La struttura geometrica circolare del manufatto è orchestrata secondo una rigorosa e simmetrica gerarchia visiva. Nella sezione superiore campeggia un maestoso medaglione che racchiude il profilo dell’Imperatore cinto dalla corona, solennemente identificato dall’iscrizione latina «Carlus Magnus». Questo fulcro di potere ideale è circondato e glorificato da una ricca panoplia di trofei bellici ed emblemi cavallereschi: scudi araldici, elmi piumati, cotte di maglia e spade incrociate si alternano a drammatiche figure incatenate, simboli inequivocabili dei popoli sottomessi, della forza militare e del trionfo sui nemici della fede.

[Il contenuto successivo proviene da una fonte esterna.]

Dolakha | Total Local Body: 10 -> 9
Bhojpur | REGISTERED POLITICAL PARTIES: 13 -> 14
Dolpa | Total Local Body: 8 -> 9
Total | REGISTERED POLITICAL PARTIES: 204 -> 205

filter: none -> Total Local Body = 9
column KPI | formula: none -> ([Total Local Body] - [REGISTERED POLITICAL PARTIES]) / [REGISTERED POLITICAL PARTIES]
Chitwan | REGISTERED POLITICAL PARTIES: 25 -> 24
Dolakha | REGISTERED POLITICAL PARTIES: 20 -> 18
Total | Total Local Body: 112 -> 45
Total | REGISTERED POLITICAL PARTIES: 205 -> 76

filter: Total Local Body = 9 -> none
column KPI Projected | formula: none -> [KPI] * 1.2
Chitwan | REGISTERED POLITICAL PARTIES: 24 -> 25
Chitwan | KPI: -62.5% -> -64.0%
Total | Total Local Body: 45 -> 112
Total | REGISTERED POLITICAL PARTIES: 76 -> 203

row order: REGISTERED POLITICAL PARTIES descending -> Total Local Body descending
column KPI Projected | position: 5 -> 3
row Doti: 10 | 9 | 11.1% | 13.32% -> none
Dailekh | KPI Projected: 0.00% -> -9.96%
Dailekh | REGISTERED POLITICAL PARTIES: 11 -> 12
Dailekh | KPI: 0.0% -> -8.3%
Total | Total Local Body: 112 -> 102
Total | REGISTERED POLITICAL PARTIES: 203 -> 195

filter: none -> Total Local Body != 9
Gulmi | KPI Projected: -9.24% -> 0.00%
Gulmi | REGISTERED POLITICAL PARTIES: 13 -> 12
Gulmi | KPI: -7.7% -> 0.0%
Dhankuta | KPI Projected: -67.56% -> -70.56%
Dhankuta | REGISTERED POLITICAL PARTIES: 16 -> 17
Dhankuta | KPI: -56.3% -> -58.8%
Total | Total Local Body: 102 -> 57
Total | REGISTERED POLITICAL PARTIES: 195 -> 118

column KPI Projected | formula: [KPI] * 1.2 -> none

La narrazione si arricchisce nella zona centrale e inferiore dell’opera, dove la dimensione storica si fonde intimamente con quella mitologica e allegorica. Al centro, una schiera di personaggi in abiti medievali, colti in pose solenni e teatrali, partecipa all’evento conferendo dinamismo e un forte senso teatrale alla scena. Questa sezione fa da tramite verso il registro inferiore, dove si trova un secondo grande medaglione che ospita Themis, la dea greca della giustizia e dell’ordine universale. Ritratta in trono ed elevata a garante morale del regno carolingio, la divinità è circondata da putti festanti che suonano le trombe della Fama, a simboleggiare l’equità, il buon governo e la legittimità divina che guidano le azioni del sovrano.

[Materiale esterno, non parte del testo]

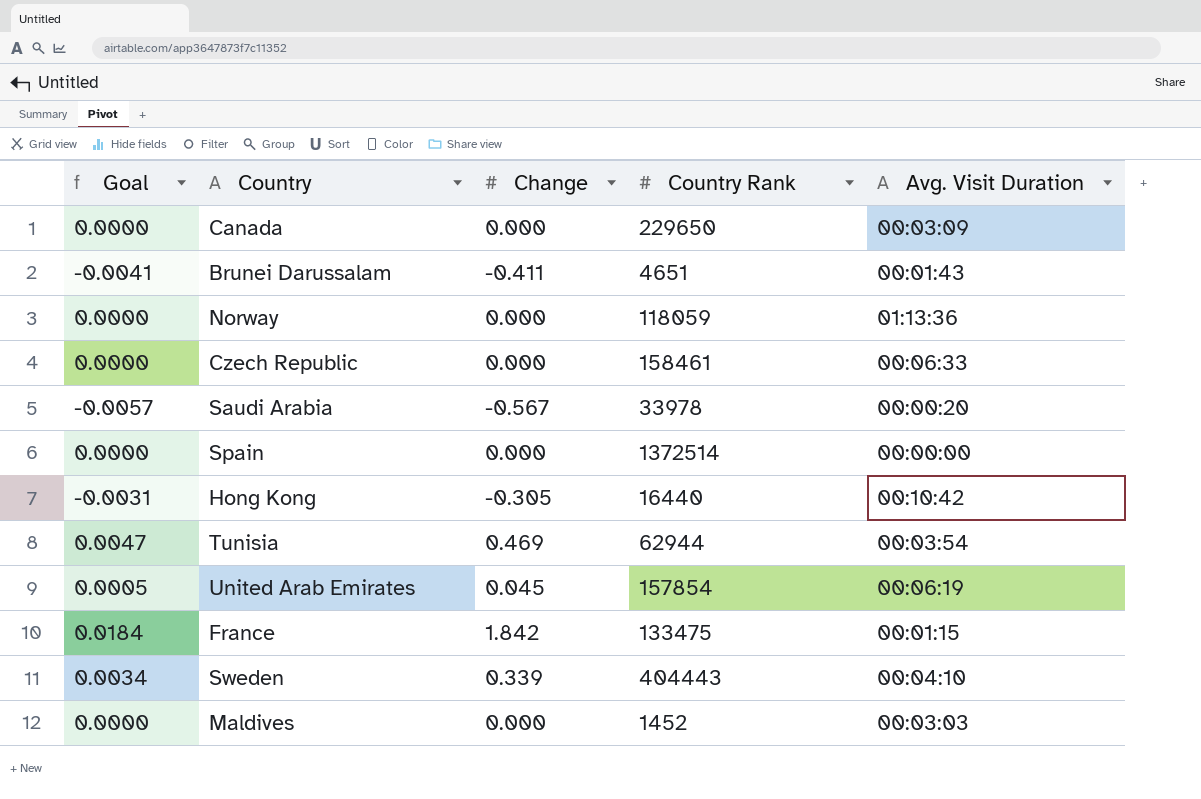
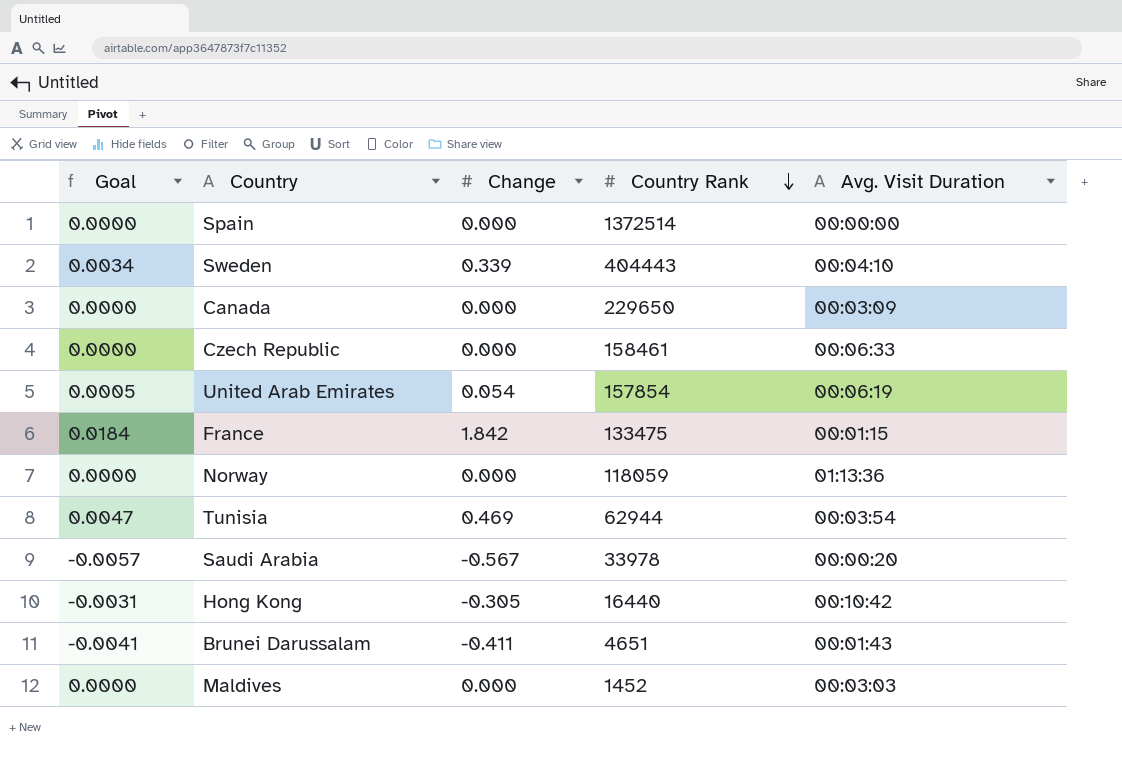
row order: none -> Country Rank descending
United Arab Emirates | Change: 0.045 -> 0.054

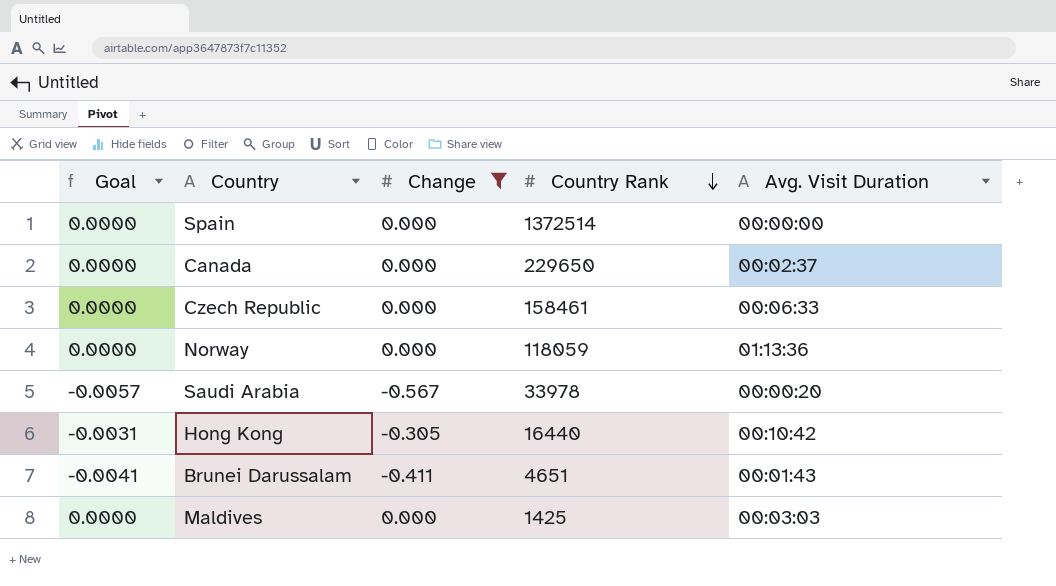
filter: none -> Change <= 0.000
Canada | Avg. Visit Duration: 00:03:09 -> 00:02:37
Maldives | Country Rank: 1452 -> 1425

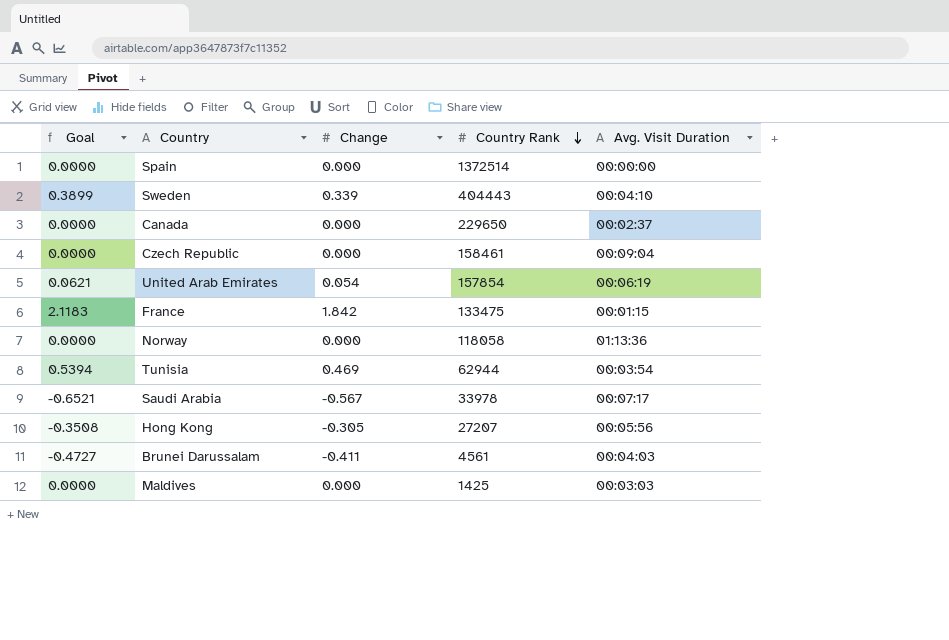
filter: Change <= 0.000 -> none
column Goal | formula: [Change] * 0.01 -> [Change] * 1.15
Czech Republic | Avg. Visit Duration: 00:06:33 -> 00:09:04
Norway | Country Rank: 118059 -> 118058
Saudi Arabia | Avg. Visit Duration: 00:00:20 -> 00:07:17
Hong Kong | Country Rank: 16440 -> 27207
Hong Kong | Avg. Visit Duration: 00:10:42 -> 00:05:56
Brunei Darussalam | Country Rank: 4651 -> 4561
Brunei Darussalam | Avg. Visit Duration: 00:01:43 -> 00:04:03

Dal punto di vista prettamente tecnico, il bassorilievo si distingue per il virtuosismo della tecnica dello sbalzo. L’artigiano ha saputo modellare il rame dal retro con eccezionale plasticità, creando una gamma di rilievi variegata che spazia dai dettagli finissimi e quasi grafici delle iscrizioni e dei panneggi, fino al forte volume tridimensionale delle figure e delle armature. La successiva doratura della superficie amplifica l’effetto scenico dell’opera: la luce, infrangendosi sulle superfici metalliche convesse e sulle cesellature, genera riflessi cangianti e profondi contrasti chiaroscurali. Questa combinazione di maestria tecnica, importanza storica e rarità tipologica rende l’opera un pezzo da alta quadreria e una testimonianza di eccezionale valore per il collezionismo d’arte internazionale.